## Instructions for the task
Repeat only the stretch of lines below that runs from the line with "- 最后，请注意我们通过映射" through the line with "- 粗略地说，这个习惯用法是整数索引上标准for循环的流等价物（This idiom", unaltered.

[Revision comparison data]
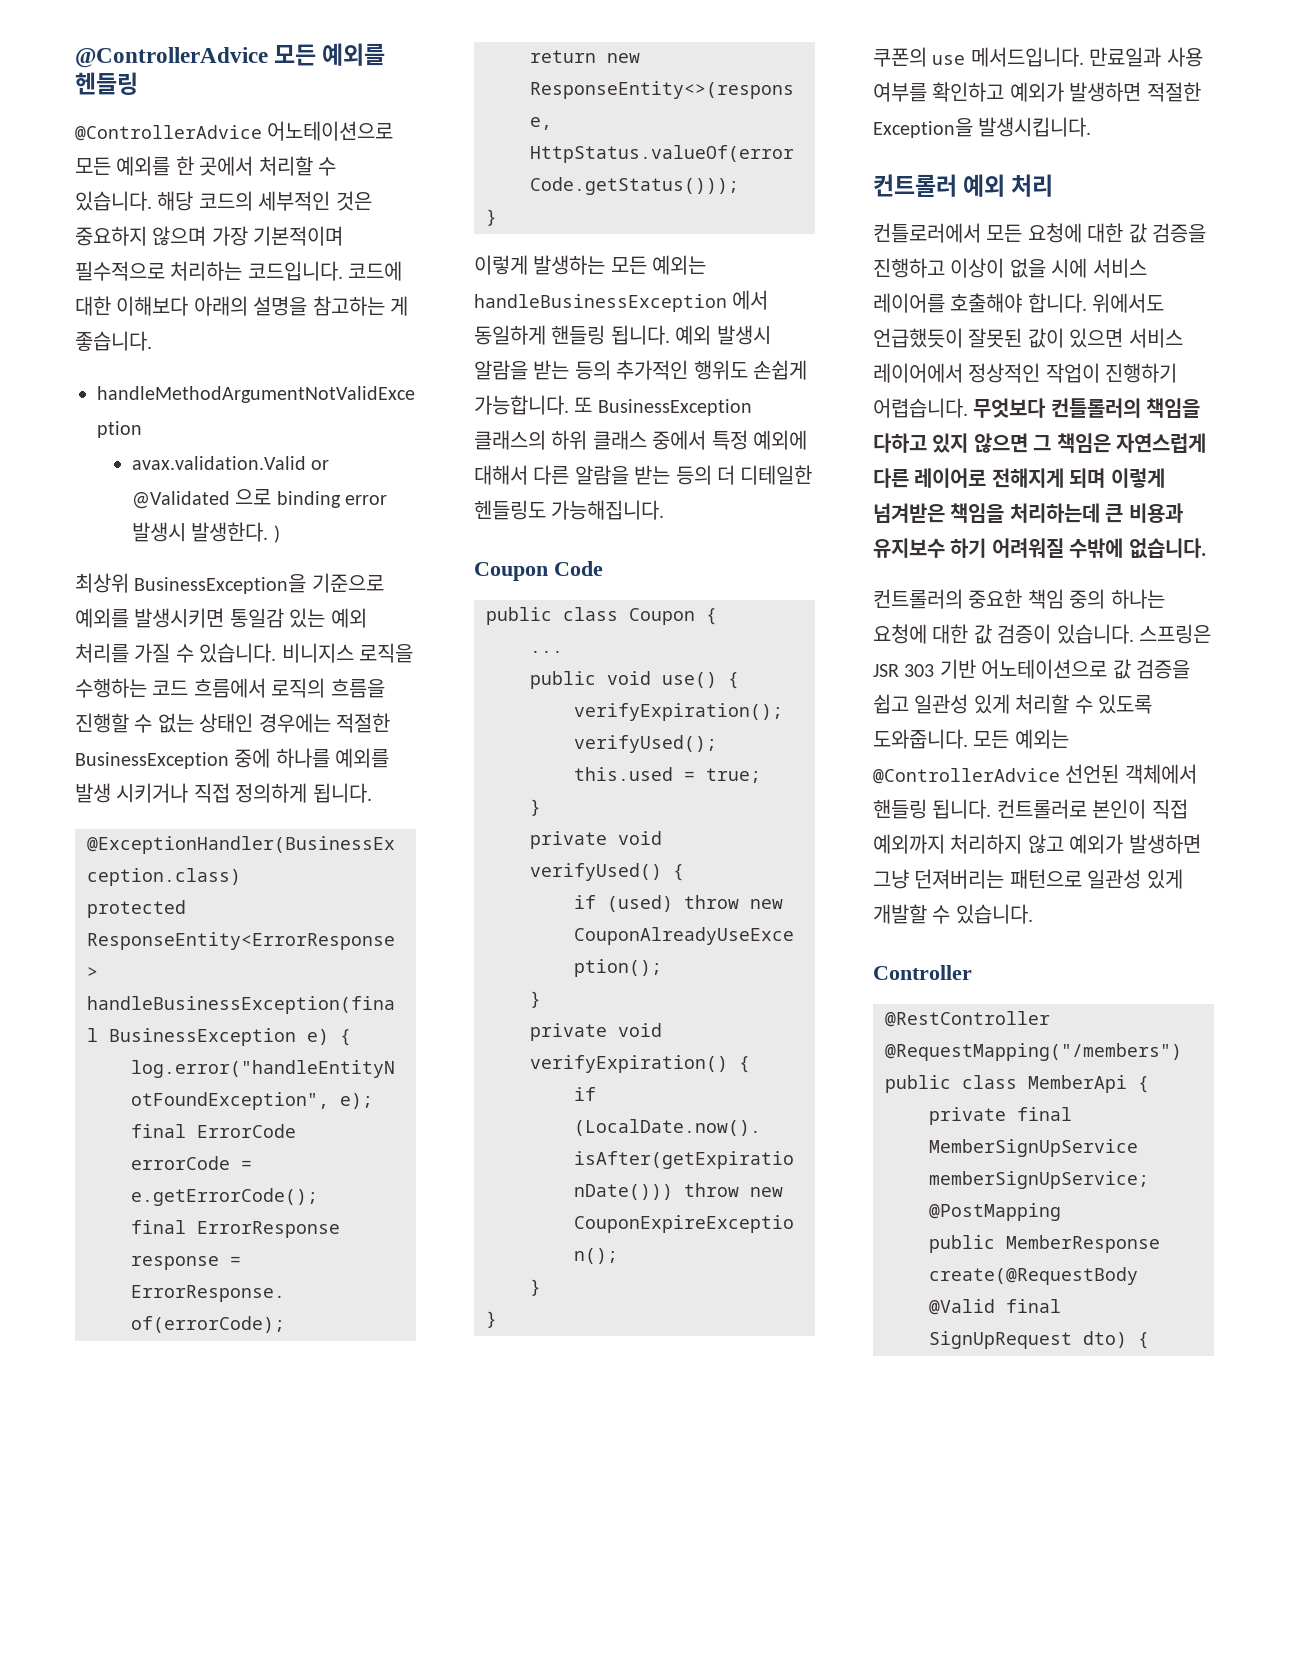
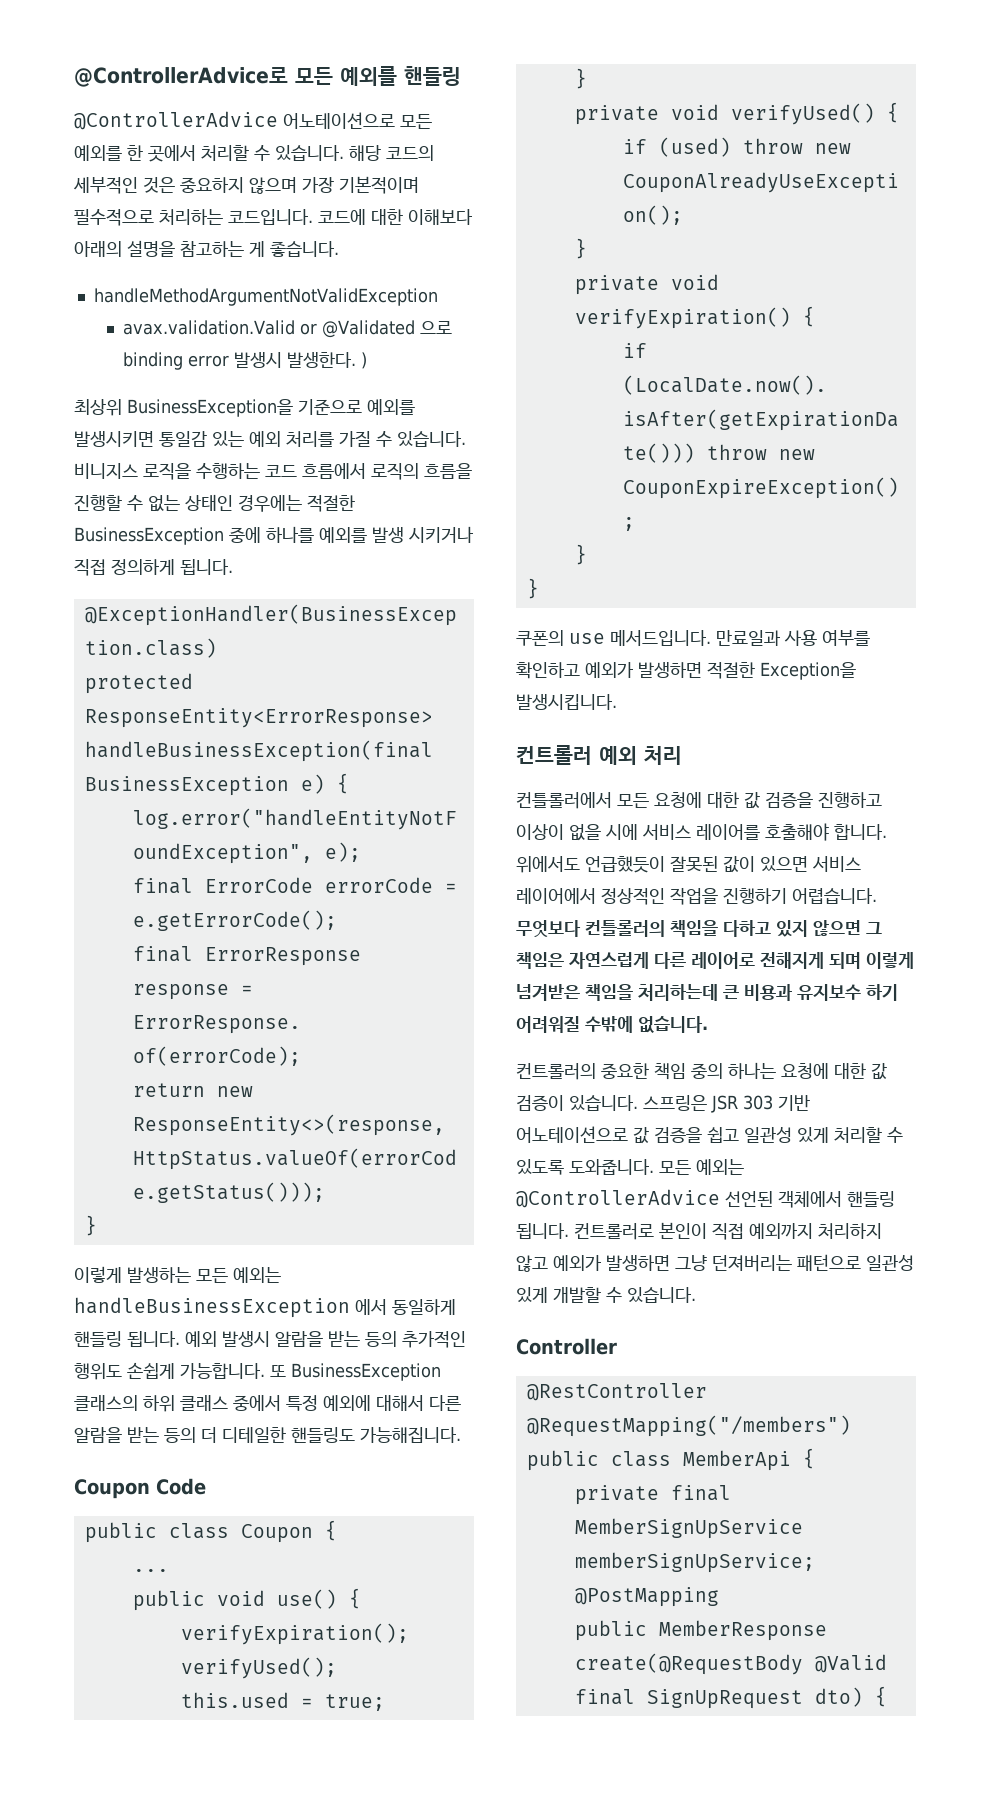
- @ControllerAdvice 모든 예외를 헨들링
+ @ControllerAdvice로 모든 예외를 핸들링
- 또 BusinessException 클래스의 하위 클래스 중에서 특정 예외에 대해서 다른 알람을 받는 등의 더 디테일한 헨들링도 가능해집니다.
+ 또 BusinessException 클래스의 하위 클래스 중에서 특정 예외에 대해서 다른 알람을 받는 등의 더 디테일한 핸들링도 가능해집니다.
- 컨틀로러에서 모든 요청에 대한 값 검증을 진행하고 이상이 없을 시에 서비스 레이어를 호출해야 합니다.
+ 컨틀롤러에서 모든 요청에 대한 값 검증을 진행하고 이상이 없을 시에 서비스 레이어를 호출해야 합니다.
- 위에서도 언급했듯이 잘못된 값이 있으면 서비스 레이어에서 정상적인 작업이 진행하기 어렵습니다.
+ 위에서도 언급했듯이 잘못된 값이 있으면 서비스 레이어에서 정상적인 작업을 진행하기 어렵습니다.

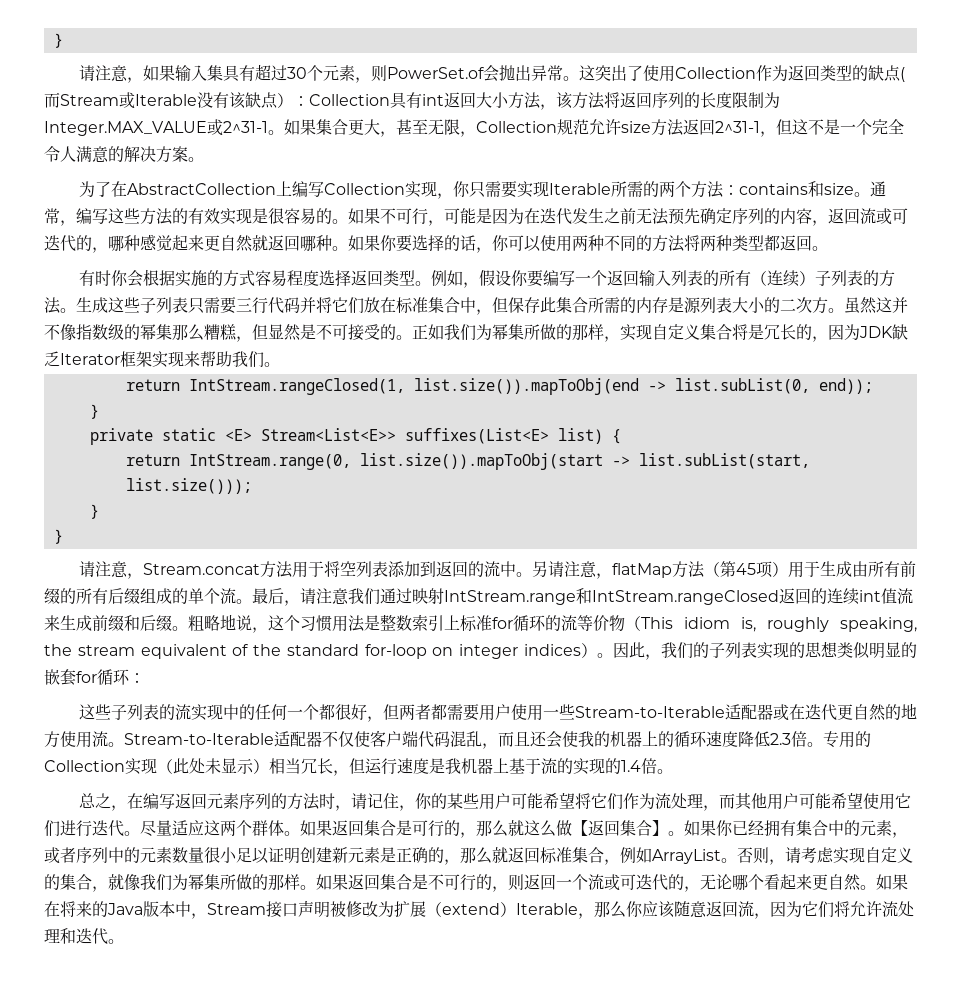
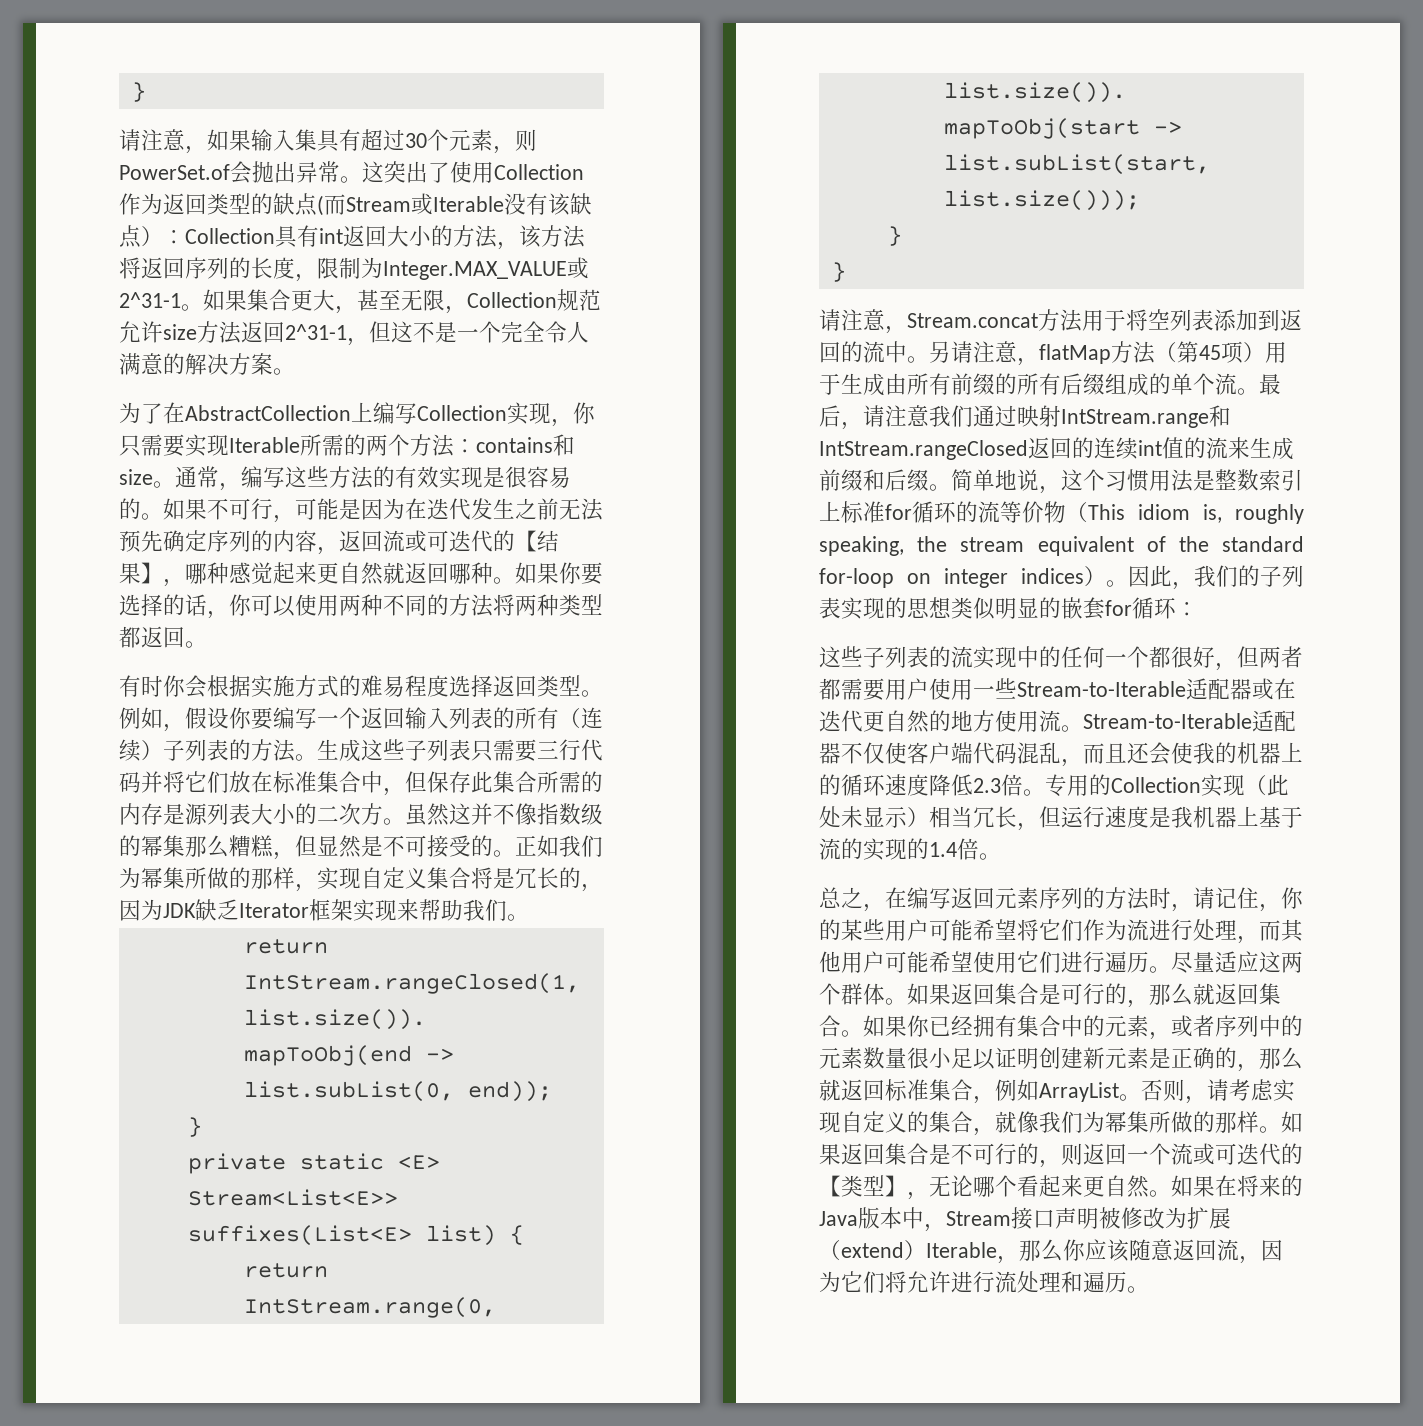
- 这突出了使用Collection作为返回类型的缺点(而Stream或Iterable没有该缺点）：Collection具有int返回大小方法，该方法将返回序列的长度限制为Integer.MAX_VALUE或2^31-1。
+ 这突出了使用Collection作为返回类型的缺点(而Stream或Iterable没有该缺点）：Collection具有int返回大小的方法，该方法将返回序列的长度，限制为Integer.MAX_VALUE或2^31-1。
- 如果不可行，可能是因为在迭代发生之前无法预先确定序列的内容，返回流或可迭代的，哪种感觉起来更自然就返回哪种。
+ 如果不可行，可能是因为在迭代发生之前无法预先确定序列的内容，返回流或可迭代的【结果】，哪种感觉起来更自然就返回哪种。
- 有时你会根据实施的方式容易程度选择返回类型。
+ 有时你会根据实施方式的难易程度选择返回类型。
- 最后，请注意我们通过映射IntStream.range和IntStream.rangeClosed返回的连续int值流来生成前缀和后缀。
+ 最后，请注意我们通过映射IntStream.range和IntStream.rangeClosed返回的连续int值的流来生成前缀和后缀。
- 粗略地说，这个习惯用法是整数索引上标准for循环的流等价物（This idiom is, roughly speaking, the stream equivalent of the standard for-loop on integer indices）。
+ 简单地说，这个习惯用法是整数索引上标准for循环的流等价物（This idiom is, roughly speaking, the stream equivalent of the standard for-loop on integer indices）。
- 总之，在编写返回元素序列的方法时，请记住，你的某些用户可能希望将它们作为流处理，而其他用户可能希望使用它们进行迭代。
+ 总之，在编写返回元素序列的方法时，请记住，你的某些用户可能希望将它们作为流进行处理，而其他用户可能希望使用它们进行遍历。
- 如果返回集合是可行的，那么就这么做【返回集合】。
+ 如果返回集合是可行的，那么就返回集合。
- 如果返回集合是不可行的，则返回一个流或可迭代的，无论哪个看起来更自然。
+ 如果返回集合是不可行的，则返回一个流或可迭代的【类型】，无论哪个看起来更自然。
- 如果在将来的Java版本中，Stream接口声明被修改为扩展（extend）Iterable，那么你应该随意返回流，因为它们将允许流处理和迭代。
+ 如果在将来的Java版本中，Stream接口声明被修改为扩展（extend）Iterable，那么你应该随意返回流，因为它们将允许进行流处理和遍历。

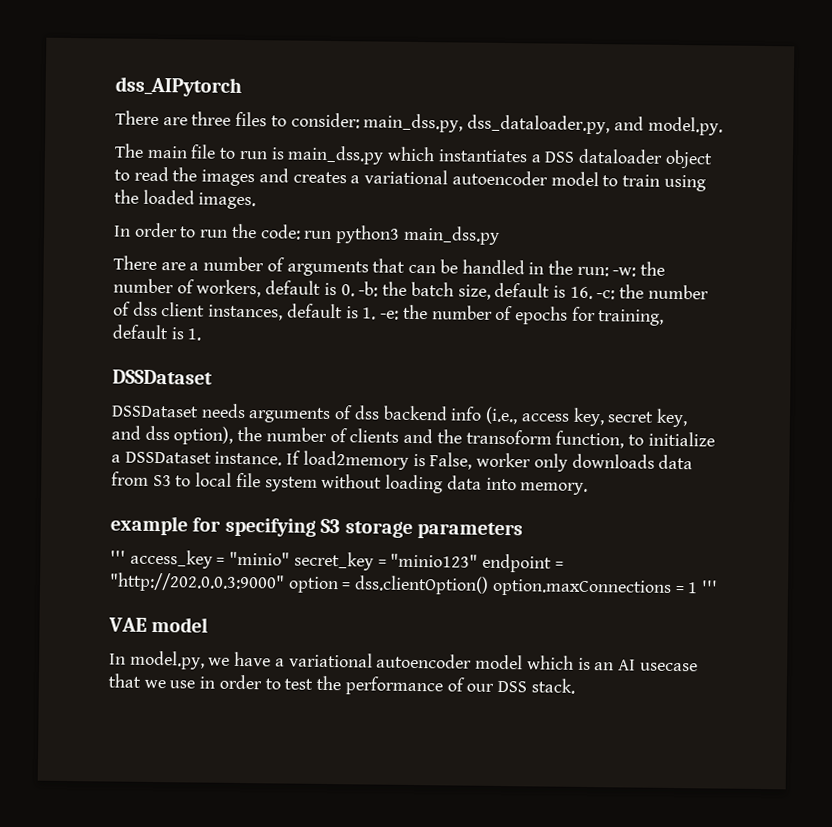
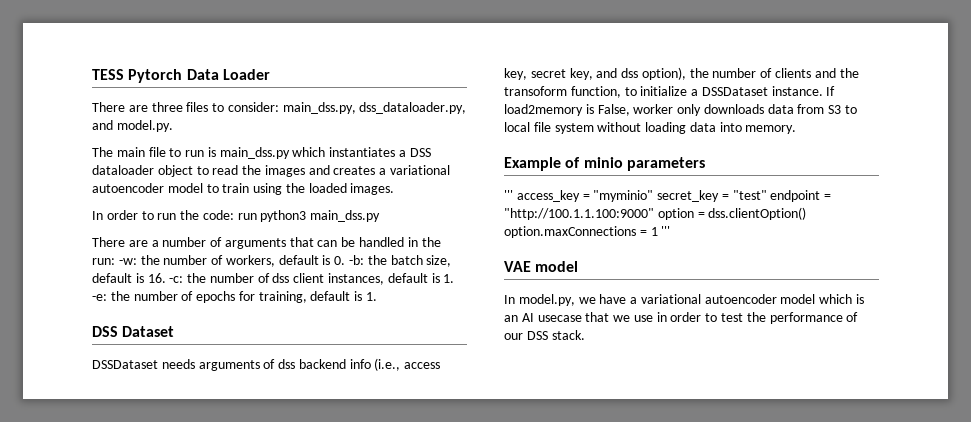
- dss_AIPytorch
+ TESS Pytorch Data Loader
  There are a number of arguments that can be handled in the run: -w: the number of workers, default is 0. -b: the batch size, default is 16. -c: the number of dss client instances, default is 1. -e: the number of epochs for training, default is 1.
- DSSDataset
+ DSS Dataset
- example for specifying S3 storage parameters
+ Example of minio parameters
- ''' access_key = "minio" secret_key = "minio123" endpoint = "http://202.0.0.3:9000" option = dss.clientOption() option.maxConnections = 1 '''
+ ''' access_key = "myminio" secret_key = "test" endpoint = "http://100.1.1.100:9000" option = dss.clientOption() option.maxConnections = 1 '''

## Answer to the problem
- 最后，请注意我们通过映射IntStream.range和IntStream.rangeClosed返回的连续int值流来生成前缀和后缀。
+ 最后，请注意我们通过映射IntStream.range和IntStream.rangeClosed返回的连续int值的流来生成前缀和后缀。
- 粗略地说，这个习惯用法是整数索引上标准for循环的流等价物（This idiom is, roughly speaking, the stream equivalent of the standard for-loop on integer indices）。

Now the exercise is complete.